A legislative proposal that would limit local government control of short-term home rentals in Texas has reawakened a fight over regulations that has already played out in cities across the state.
Senate Bill 451 by state Sen. Kelly Hancock, R- North Richland Hills, would prevent Texas cities from banning or restricting short-term rentals. Austin, San Antonio and Fort Worth are among the cities that have enacted such restrictions.
Critics of the bill said it would lower property values and allow Texans to rent houses to people who might host disruptive parties and increase traffic in their neighborhoods.

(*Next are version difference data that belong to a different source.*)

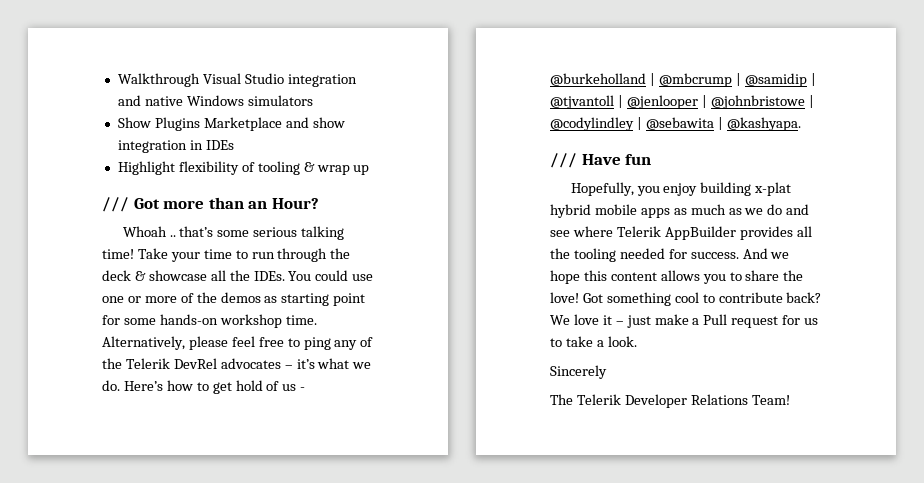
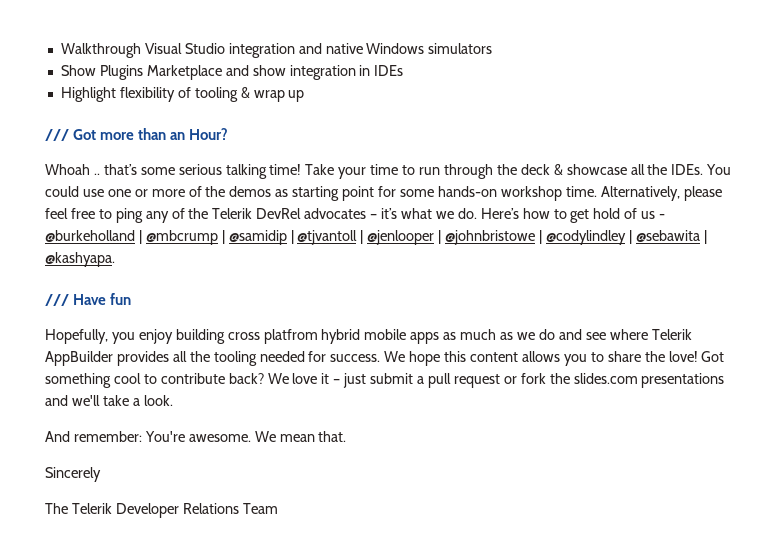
[754,182,792,196] x-plat -> [227,329,318,344] cross platfrom
[742,248,790,259] And we -> [384,351,406,362] We
[654,314,819,328] [550,336,637,347] make a Pull request for us to take a look. -> [370,373,725,388] [45,395,173,406] [45,431,347,442] submit a pull request or fork the slides.com presentations and we'll take a look. // And remember: You're awesome. We mean that.
[751,395,790,405] Team! -> [242,503,278,514] Team

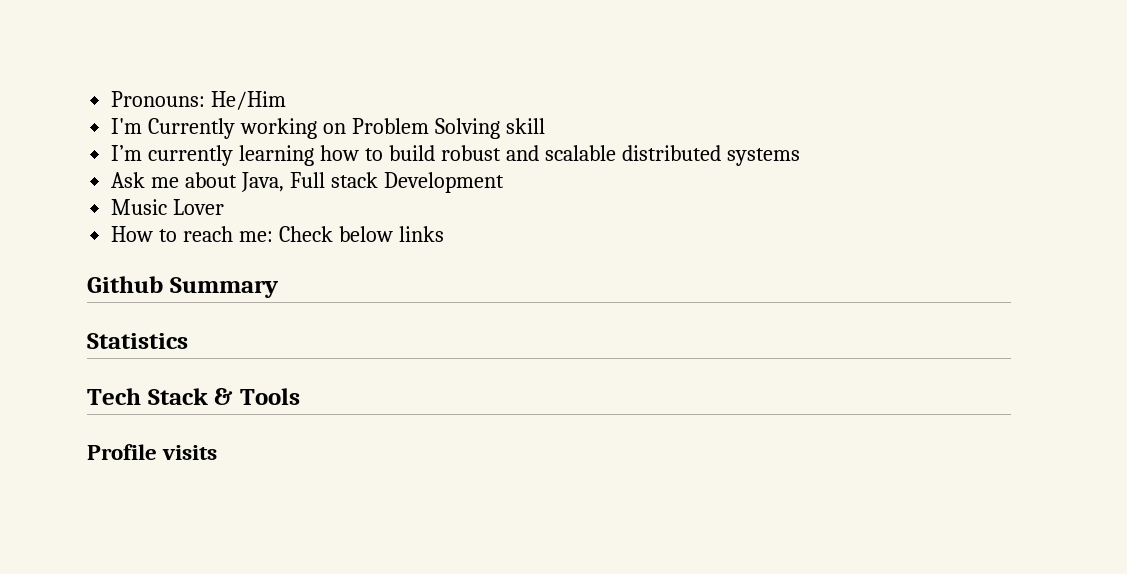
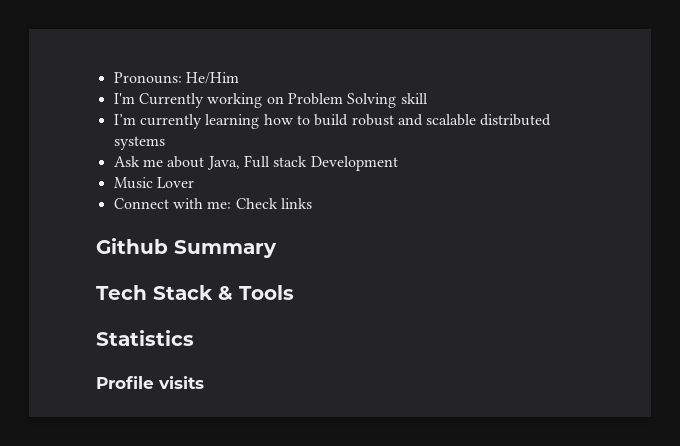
[111,226,234,242] How to reach -> [113,198,203,209] Connect with
[338,226,393,242] below -> (278, 203) none
[87,333,188,349] // Statistics -> (277, 249) none
(300, 396) none -> [96,330,194,346] // Statistics

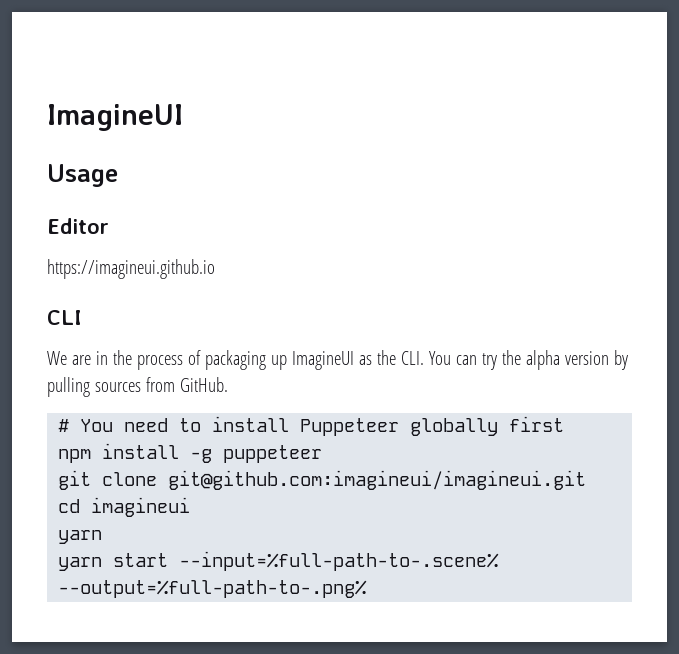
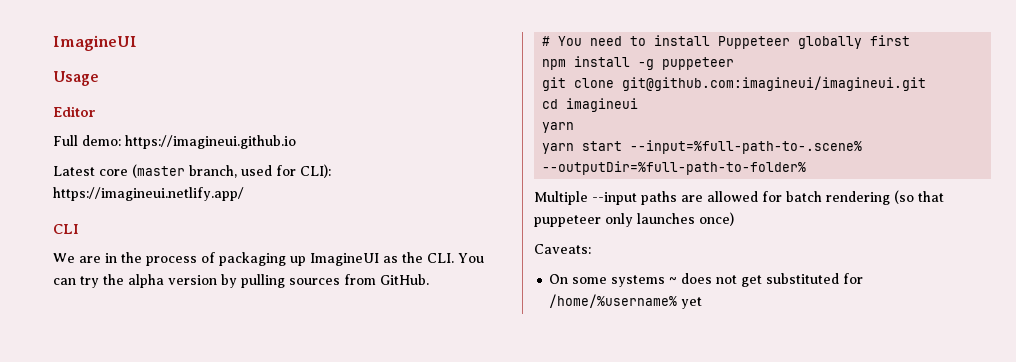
(109, 226) none -> [53,135,121,146] Full demo:
(215, 269) none -> [53,164,331,178] [53,187,244,201] // Latest core (master branch, used for CLI): https://imagineui.netlify.app/
[58,580,368,598] --output=%full-path-to-.png% -> [542,161,807,175] [534,190,944,205] [534,212,734,227] [534,244,591,254] [549,273,864,287] [549,294,703,309] --outputDir=%full-path-to-folder% // Multiple --input paths are allowed for batch rendering (so that puppeteer only launches once) // Caveats: // On some systems ~ does not get substituted for /home/%username% yet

One of those critics, David King, president of the Austin Neighborhoods Council, said houses with no live-in residents are sometimes rented to rowdy visitors. Neighborhood disapproval of these houses led cities like Austin to enact local ordinances that limit their presence.
However, bill proponents say SB 451 would protect homeowners from strict local laws that infringe on property rights while still allowing local regulations that limit or prohibit short-term rentals. Under the bill, local governments could still prohibit short-term renters from housing sex offenders or selling alcohol or illegal drugs to guests.
Through an aide, Hancock declined to comment on his bill. State Sen. Dawn Buckingham, R-Lakeway, the bill’s co-author, said it shields Texas property owners from governmental overreach.
“Private property rights in Texas are sacred,” she said.
Here’s SB451. I can understand the logic behind wanting to have a statewide framework for short-term rentals, in the same way I can understand it for transportation network companies. There’s a legitimate interest in providing something like a uniform regulatory environment for them. That said, hotels and traditional bed and breakfast places are generally subject to local zoning laws, land use requirements, and deed restrictions. Allowing the AirBnBs of the world to skirt those rules sounds more like an unfair advantage than a level playing field to me. In some cities, the proliferation of AirBnB properties has led to concerns about housing shortages in some neighborhoods. Neighborhood issues and quality of life are the province of local government, and as with many things this session I have concerns about the state stepping in to override their authority.
One more point, which I suppose was outside the scope of this story: Lots of cities levy hotel taxes, for a variety of purposes. AirBnB puts the responsibility for following local codes and collecting such taxes on the hosts. Here’s their advice for Houston hosts – you’re gonna have to do some reading to know what you’re supposed to do. The long and short of it is that the growth of AirBnB means that cities and states have been missing out on potential tax revenue, which in some cases is a substantial amount. To their credit, AirBnB is beginning to work with cities on this. The text of SB451 doesn’t address this at all. If the state wants to mandate a uniform regulatory code for short-term rentals, then the least the state can do is provide a uniform mechanism for collecting hotel occupancy taxes as well.